De la “vergüenza a volar” al “orgullo a volar”

Eliseo Llamazares / Domingo, 29 Agosto 2021 - 14:48

Me gustaría aprovechar esta oportunidad para poner de relieve, en vista de los últimos acontecimientos en Afganistán, el valor de la aviación para el mundo.

A finales del año 2019, movimientos activistas ecológicos contra el cambio climático comenzaron a crear una tendencia, seguida incluso por algunos mandatarios y dirigentes de aerolíneas, llamada “vergüenza a volar”.

Este nuevo sentimiento no hacía más que con años de retraso, contemplar un aspecto que la industria aérea llevaba trabajando desde comienzos del nuevo milenio, incorporando nuevos aviones, nuevos motores, mejoras en la aerodinámica, etc., que conseguían reducir de forma significativa el consumo de combustible y la emisión de CO2 a la atmósfera. A pesar de ello, sigue siendo uno de los pilares estratégicos en el mundo de la aviación, con continuas inversiones en Investigación y Desarrollo de combustibles no fósiles, de motores alimentados por hidrógeno y eléctricos, para conseguir ese reto que no solo es de la industria aérea, que es frenar el cambio climático que estamos viviendo.

Comenzado el año 2020, nos encontramos con un evento que ha cambiado nuestro mundo, la pandemia por COVID-19. En ese momento, además de la industria farmacéutica que ha desarrollado vacunas en un tiempo récord, la aviación ha servido para distribuir estas vacunas de forma eficaz por todo el mundo y así ser una herramienta indispensable para luchar contra esta enfermedad que ha conmocionado a la Humanidad.

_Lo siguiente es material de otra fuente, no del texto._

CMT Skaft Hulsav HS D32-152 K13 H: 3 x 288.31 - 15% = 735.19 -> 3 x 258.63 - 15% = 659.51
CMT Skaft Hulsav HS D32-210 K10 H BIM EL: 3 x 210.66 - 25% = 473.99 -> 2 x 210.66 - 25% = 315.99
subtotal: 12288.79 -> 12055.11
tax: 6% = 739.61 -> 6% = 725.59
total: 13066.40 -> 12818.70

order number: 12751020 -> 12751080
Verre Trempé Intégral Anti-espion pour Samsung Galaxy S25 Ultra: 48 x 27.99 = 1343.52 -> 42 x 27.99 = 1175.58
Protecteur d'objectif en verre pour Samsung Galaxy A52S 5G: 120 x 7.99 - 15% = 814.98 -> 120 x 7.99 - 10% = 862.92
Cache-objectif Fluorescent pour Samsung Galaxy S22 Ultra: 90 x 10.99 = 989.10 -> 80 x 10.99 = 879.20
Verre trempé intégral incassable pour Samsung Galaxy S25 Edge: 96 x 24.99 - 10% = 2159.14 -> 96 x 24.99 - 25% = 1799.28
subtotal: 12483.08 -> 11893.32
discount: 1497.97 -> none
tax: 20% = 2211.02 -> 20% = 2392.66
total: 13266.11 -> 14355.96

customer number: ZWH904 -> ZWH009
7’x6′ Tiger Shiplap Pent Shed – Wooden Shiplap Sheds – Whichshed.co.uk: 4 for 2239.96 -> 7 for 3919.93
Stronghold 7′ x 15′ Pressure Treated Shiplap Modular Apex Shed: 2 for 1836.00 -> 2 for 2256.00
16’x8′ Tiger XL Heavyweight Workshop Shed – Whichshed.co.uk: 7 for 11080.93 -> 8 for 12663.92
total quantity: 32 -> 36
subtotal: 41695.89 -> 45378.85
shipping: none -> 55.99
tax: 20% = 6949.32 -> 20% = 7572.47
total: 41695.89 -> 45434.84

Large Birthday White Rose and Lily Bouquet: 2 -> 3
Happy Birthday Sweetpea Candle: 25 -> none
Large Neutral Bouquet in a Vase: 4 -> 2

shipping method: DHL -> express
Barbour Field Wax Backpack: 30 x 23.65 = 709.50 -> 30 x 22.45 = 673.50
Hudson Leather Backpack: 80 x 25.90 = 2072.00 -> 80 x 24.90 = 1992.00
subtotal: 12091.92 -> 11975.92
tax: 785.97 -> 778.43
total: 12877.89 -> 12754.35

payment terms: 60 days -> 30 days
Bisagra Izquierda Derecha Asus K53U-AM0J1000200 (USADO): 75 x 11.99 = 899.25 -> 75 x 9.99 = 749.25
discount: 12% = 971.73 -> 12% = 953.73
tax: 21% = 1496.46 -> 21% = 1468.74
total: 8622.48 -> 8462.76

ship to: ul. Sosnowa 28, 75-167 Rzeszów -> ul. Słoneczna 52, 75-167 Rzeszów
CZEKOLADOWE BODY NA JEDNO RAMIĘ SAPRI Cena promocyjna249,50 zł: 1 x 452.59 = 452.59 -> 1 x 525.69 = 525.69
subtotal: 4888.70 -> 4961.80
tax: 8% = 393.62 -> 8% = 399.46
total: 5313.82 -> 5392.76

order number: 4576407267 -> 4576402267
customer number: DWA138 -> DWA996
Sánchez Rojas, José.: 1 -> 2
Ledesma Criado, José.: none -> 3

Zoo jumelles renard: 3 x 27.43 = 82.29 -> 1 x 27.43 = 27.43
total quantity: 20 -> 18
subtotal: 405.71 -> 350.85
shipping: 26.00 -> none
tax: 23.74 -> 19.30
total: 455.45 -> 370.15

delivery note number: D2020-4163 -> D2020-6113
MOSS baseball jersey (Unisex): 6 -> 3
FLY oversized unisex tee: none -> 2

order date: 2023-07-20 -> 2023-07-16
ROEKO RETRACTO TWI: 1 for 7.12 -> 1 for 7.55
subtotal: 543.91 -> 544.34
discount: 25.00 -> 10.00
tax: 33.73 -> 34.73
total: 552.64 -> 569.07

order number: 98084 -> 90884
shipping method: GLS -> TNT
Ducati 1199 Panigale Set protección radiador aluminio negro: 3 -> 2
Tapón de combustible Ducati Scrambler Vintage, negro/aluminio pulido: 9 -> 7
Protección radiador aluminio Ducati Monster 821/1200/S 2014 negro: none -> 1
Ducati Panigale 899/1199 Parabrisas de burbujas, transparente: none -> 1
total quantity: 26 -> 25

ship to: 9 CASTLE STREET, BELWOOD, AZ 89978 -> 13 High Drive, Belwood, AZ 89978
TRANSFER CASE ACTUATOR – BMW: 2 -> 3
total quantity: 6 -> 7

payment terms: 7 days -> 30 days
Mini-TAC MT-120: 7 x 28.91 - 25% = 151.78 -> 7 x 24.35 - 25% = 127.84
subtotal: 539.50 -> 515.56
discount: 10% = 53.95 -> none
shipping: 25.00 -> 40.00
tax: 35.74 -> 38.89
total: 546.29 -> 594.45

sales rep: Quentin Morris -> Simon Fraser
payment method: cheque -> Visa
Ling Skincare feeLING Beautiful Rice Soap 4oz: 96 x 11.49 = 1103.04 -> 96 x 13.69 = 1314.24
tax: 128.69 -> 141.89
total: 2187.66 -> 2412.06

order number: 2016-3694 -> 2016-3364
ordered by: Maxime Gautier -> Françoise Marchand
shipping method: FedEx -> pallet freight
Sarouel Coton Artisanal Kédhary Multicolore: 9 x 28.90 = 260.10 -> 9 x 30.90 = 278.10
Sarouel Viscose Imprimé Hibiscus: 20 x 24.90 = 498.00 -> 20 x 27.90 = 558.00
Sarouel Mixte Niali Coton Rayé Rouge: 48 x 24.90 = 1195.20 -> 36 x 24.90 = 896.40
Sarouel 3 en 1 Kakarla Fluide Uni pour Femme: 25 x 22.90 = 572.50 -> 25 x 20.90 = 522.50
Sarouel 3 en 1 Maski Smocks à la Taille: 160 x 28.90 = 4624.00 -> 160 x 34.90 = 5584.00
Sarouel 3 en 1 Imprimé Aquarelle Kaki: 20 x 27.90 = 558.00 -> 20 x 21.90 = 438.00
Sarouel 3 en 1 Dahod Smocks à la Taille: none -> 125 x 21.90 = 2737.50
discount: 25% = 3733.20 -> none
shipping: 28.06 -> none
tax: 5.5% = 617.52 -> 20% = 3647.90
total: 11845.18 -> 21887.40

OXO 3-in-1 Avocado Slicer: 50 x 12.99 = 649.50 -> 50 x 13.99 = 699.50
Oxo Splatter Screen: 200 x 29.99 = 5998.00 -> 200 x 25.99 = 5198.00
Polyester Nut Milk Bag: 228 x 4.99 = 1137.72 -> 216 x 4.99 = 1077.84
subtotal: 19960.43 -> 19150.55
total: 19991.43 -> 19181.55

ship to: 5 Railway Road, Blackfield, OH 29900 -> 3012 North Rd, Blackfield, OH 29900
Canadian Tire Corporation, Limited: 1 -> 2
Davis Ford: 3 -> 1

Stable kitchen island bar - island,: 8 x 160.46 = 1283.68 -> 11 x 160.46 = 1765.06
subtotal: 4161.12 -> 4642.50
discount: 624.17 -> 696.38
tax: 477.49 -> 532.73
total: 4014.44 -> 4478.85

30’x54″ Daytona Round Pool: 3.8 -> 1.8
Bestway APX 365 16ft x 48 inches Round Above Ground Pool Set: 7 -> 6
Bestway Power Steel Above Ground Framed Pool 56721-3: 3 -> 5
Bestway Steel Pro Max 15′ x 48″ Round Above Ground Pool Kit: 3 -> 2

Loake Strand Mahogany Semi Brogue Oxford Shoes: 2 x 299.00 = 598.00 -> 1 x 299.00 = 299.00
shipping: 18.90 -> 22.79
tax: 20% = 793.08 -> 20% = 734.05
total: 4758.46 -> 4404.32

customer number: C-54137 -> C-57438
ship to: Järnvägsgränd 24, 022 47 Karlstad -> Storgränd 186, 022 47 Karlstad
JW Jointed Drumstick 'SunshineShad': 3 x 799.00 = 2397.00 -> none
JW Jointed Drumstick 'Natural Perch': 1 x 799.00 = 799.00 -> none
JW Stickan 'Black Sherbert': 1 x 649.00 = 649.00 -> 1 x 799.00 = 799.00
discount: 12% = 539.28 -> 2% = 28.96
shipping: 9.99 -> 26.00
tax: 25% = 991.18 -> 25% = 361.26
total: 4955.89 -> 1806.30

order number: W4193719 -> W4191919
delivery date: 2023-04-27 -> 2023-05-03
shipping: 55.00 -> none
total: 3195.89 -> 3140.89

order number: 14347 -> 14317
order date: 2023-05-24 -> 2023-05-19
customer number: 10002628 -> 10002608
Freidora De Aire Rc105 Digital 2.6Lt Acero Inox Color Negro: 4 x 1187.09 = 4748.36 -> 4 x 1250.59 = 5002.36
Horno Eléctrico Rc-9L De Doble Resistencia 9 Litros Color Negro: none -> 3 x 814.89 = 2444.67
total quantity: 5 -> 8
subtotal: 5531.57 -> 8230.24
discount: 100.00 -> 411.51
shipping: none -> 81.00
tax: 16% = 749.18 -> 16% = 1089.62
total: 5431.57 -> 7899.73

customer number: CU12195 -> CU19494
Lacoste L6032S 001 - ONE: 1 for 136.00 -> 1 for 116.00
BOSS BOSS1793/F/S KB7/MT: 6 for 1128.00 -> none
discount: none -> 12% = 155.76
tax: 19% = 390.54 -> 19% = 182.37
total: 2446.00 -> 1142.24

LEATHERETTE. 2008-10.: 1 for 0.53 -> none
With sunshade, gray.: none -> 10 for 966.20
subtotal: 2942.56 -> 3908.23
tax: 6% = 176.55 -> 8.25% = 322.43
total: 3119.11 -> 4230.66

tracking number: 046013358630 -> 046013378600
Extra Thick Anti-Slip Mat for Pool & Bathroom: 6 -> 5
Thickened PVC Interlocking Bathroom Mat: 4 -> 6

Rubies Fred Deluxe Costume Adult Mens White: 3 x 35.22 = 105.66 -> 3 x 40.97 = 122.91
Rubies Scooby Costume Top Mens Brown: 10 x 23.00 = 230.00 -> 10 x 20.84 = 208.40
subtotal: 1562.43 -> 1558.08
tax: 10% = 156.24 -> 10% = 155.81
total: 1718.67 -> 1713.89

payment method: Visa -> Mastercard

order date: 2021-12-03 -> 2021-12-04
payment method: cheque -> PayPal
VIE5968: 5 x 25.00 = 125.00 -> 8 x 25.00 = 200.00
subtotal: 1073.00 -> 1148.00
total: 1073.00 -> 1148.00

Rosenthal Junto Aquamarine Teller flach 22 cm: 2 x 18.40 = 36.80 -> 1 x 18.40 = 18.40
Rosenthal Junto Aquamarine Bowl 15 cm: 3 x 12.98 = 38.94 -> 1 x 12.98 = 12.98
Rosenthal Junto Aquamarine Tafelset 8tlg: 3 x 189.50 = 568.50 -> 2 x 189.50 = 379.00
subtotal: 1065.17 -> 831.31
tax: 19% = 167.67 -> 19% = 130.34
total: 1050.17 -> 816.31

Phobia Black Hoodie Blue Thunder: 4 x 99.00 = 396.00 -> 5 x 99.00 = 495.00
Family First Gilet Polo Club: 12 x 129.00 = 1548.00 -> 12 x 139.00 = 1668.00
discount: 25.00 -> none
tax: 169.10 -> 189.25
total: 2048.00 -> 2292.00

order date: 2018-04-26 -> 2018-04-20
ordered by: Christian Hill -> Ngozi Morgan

Ahora, avanzado el 2021, nos encontramos con otro hecho relevante, la evacuación de Afganistán, donde todos los medios aéreos militares y muchos civiles se han puesto al servicio de las autoridades para movilizar un nuevo reto logístico, sin precedentes desde la Segunda Guerra Mundial: la evacuación de todo el personal extranjero ubicado en este país y de todos sus colaboradores afganos que huyen de las inevitables y brutales represalias y buscan vivir en un mundo libre.

Después de estos dos eventos en los que la aviación ha demostrado que va más allá de transportar hombres o mujeres de negocios, de transportar a afortunados en sus idílicas vacaciones, etc., ¿En dónde queda la “vergüenza a volar”? Yo no solo estoy orgulloso de servir a esta industria, sino estoy feliz de poco a poco comenzar a volar para atender a mis clientes, para visitar a mis familiares y para tantas cosas que hacíamos usualmente sin darle importancia.

Por tanto, después de todas estas reflexiones y sin olvidar todo el trabajo que queda a la industria aérea, y nosotros como personas individuales, para reducir nuestro impacto en el Medioambiente, considero que debemos cerrar la etapa de “vergüenza a volar” para pasar a la etapa de “orgullo a volar” y seguir trabajando para mejorar día a día y contribuir a que el mundo sea más seguro y más sostenible.